Eu nomeio, tu nomeias, ele nomeia…
A questão das escolhas dos altos quadros do Estado é mais um dos debates cíclicos na nossa vida política. Desta vez foi apimentado pela contratação de um amigo do primeiro-ministro.
Não que contratar quadros em quem se confia após anos de convivência seja uma prática que deva ser amaldiçoada. Nada disso. Há até situações em que quem lidera precisa de ter pessoas da sua confiança pessoal, que lhe dão garantias de qualidade, honestidade e fidelidade. Mas quando o sentimento é o critério de escolha, então impõe-se que quem nomeia seja muito claro e esclareça, com tranquilidade e humildade democrática, os motivos da sua opção. Se assim não for, a polémica aquece – é sabido. Foi o que aconteceu, consequência óbvia da forma como António Costa reagiu às perguntas sobre a escolha de Diogo Lacerda Machado para importantes negociações do Estado. O problema não foi o negociador; foi o processo e a relutância em o explicar.

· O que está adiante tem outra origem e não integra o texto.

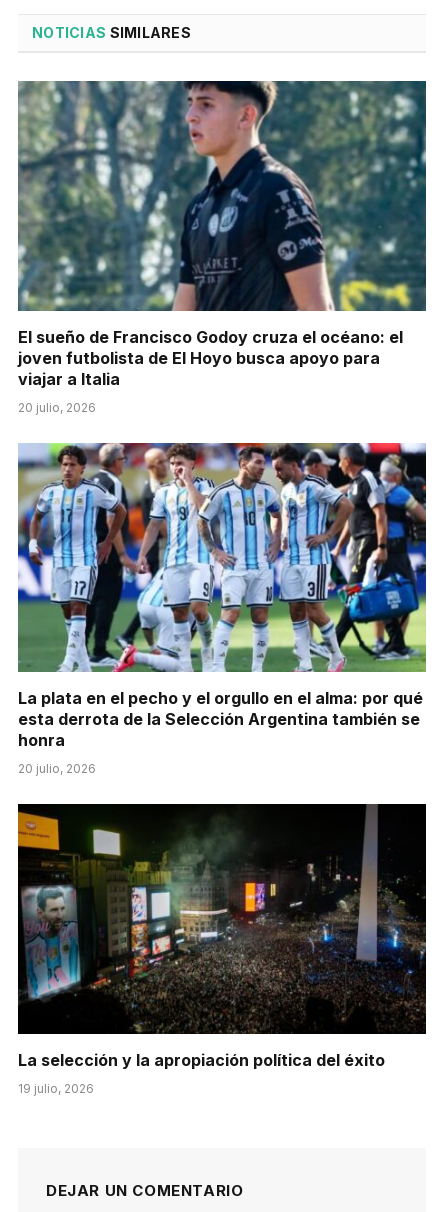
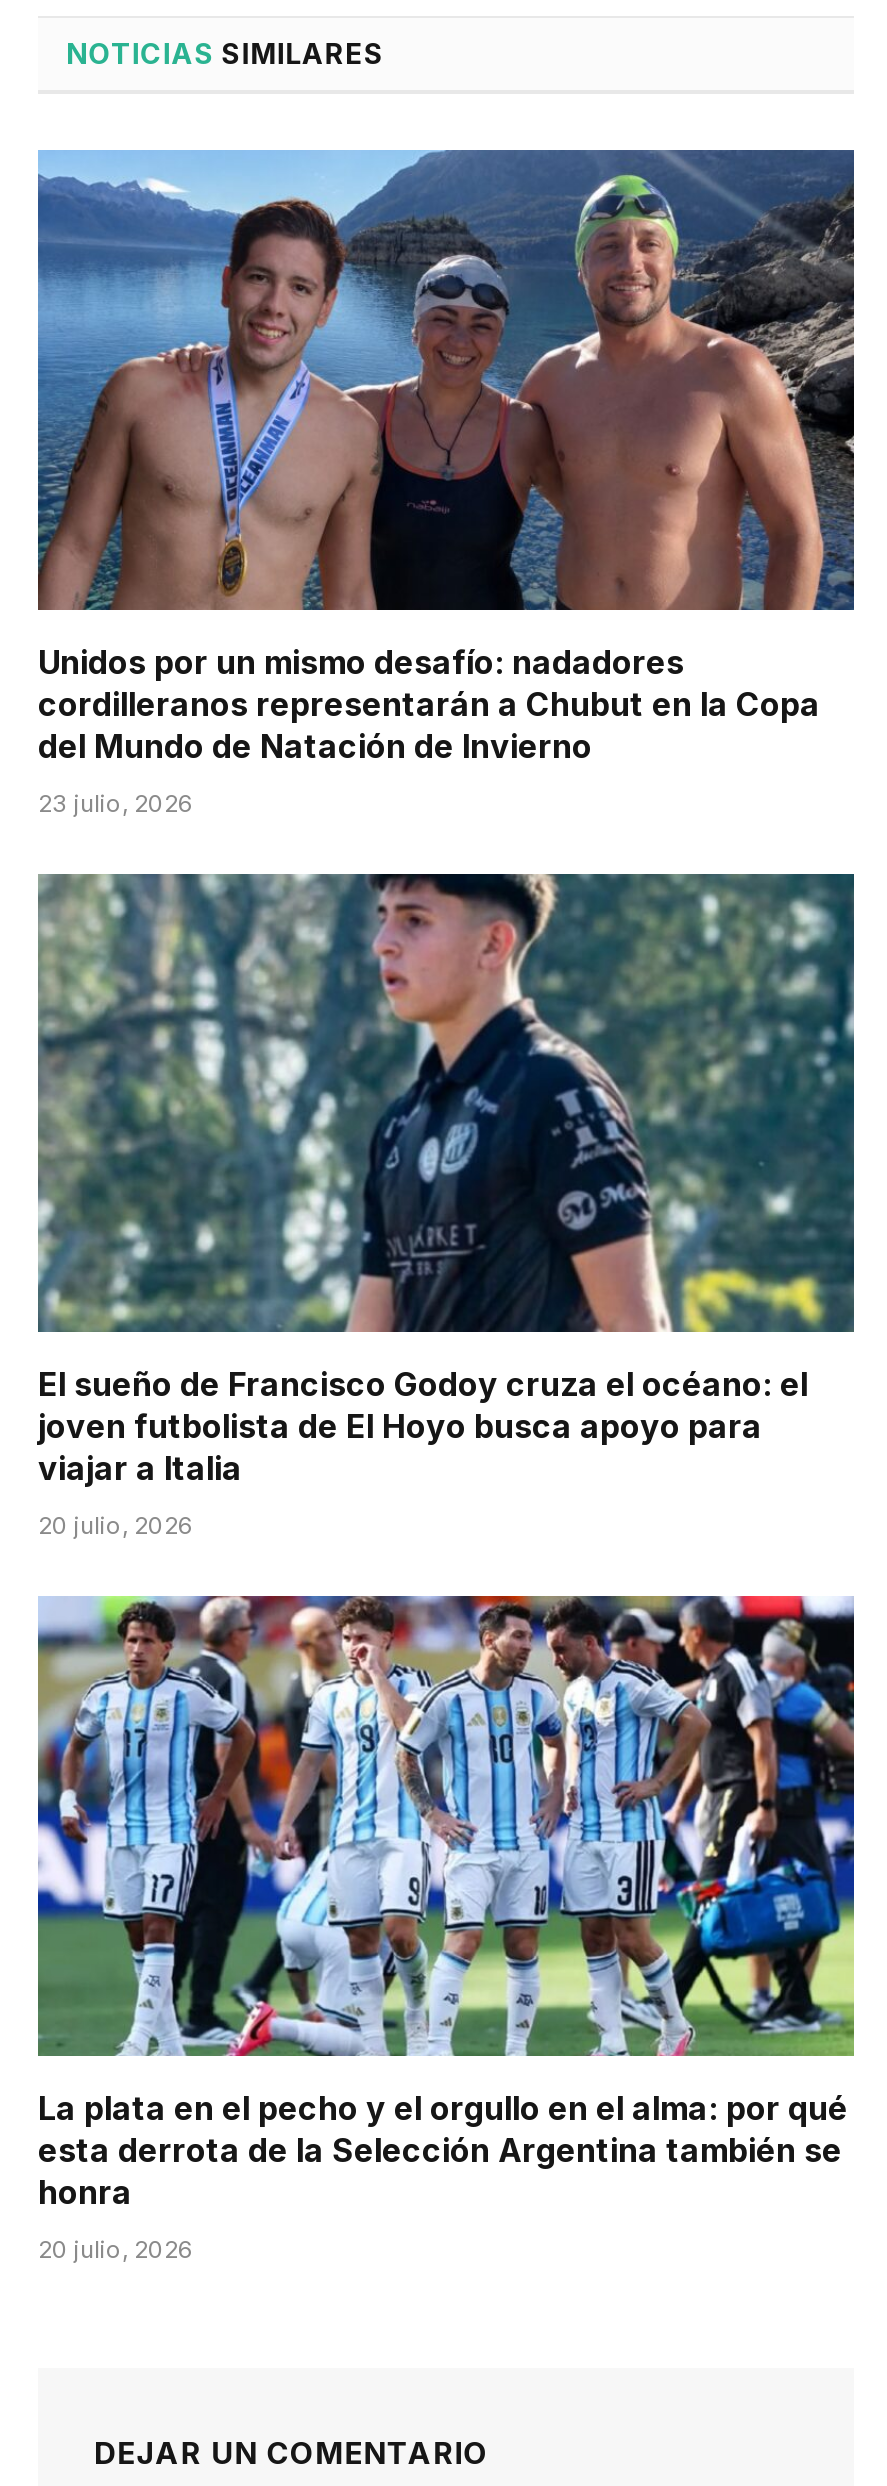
none -> [38,148,854,817] [image] | Unidos por un mismo desafío: nadadores | cordilleranos representarán a Chubut en la Copa | del Mundo de Natación de Invierno | 23 julio, 2026
moved [16,79,428,776] -> [34,870,858,2263]: [image] | El sueño de Francisco Godoy cruza el océano: el | joven futbolista de El Hoyo busca apoyo para | ... | honra | 20 julio, 2026
[17,803,427,1096] [image] | La selección y la apropiación política del éxito | 19 julio, 2026 -> none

Também o posterior desenvolvimento, com o Governo a preparar apressadas e inesperadas propostas para alterar a legislação, parece mais uma provocação do que uma solução. É uma daquelas reações ao estilo “ora tomem lá, agora é que vamos ver quem tem a mente mais sã”.
Porém, mesmo maçãs de casca apetitosa podem ter bicho. As nomeações, agora, processam-se por concurso; os currículos dos candidatos são presentes a uma comissão (quem não ouviu falar da CRESAP e de João Bilhim, seu presidente) que indica três possíveis nomes para que a tutela possa escolher. Uma das alterações pensadas, segundo o Público, é restringir a dois o número de candidatos.
Ora este nunca foi o principal problema.
Questão central tem sido a da possibilidade de os governos poderem anular os concursos, invocando, nomeadamente, “alterações de competências” do cargo. Basta, quando nenhum dos nomes escolhidos pela CRESAP agrada, modificar um pormenor da lei orgânica do departamento que tinha a vaga e lá vai todo o processo por água abaixo. Discordar do “perfil” definido também leva à estaca zero.
Outra questão polémica é a das “nomeações em regime de substituição”. De acordo com o Expresso, o ministro Vieira da Silva terá feito sete dezenas, sendo que o próprio ministério informara, no início do mês, que tinha até dia 11 de abril para o fazer. Dia 18, a comissão ainda nada recebera. Aliás, o governo socialista apenas pediu, até segunda-feira passada, a abertura de 11 concursos. Estes “regimes de substituição” podem garantir permanências de vários meses nos cargos.
É fundamental distinguir entre os cargos de nomeação política (é óbvio que se percebe que um chefe de gabinete, secretária, assessores e até mesmo um enviado especial às negociações difíceis devam ser de confiança pessoal) e os restantes. Muitas vezes, os de escolha pessoal acabam sendo nomeados para a Função Pública quando os governantes que os escolheram já estão a fazer as malas. Frequentemente conseguem a colocação graças ao currículo entretanto enobrecido pelo desempenho do cargo ao lado do ministro. Ou pior: por terem estado em regime de substituição por escolha do amigo e assim terem ganho a experiência que os faz passar de rejeitados a eleitos.
Como alguém dizia, o diabo está sempre nos pormenores. E nisto das nomeações há um inferno muito grande onde o mafarrico pode dar largas à sua imaginação. Era por isso essencial que a transparência fosse a maior, por mais fina que se consiga a legislação. Os job for the boys prestam-se às maiores demagogias e criam preconceitos perniciosos à democracia.
Enfim: Eu nomeio, tu nomeias, ele nomeia. Mas nós pagamos, vós fechais os olhos, eles aproveitam-se.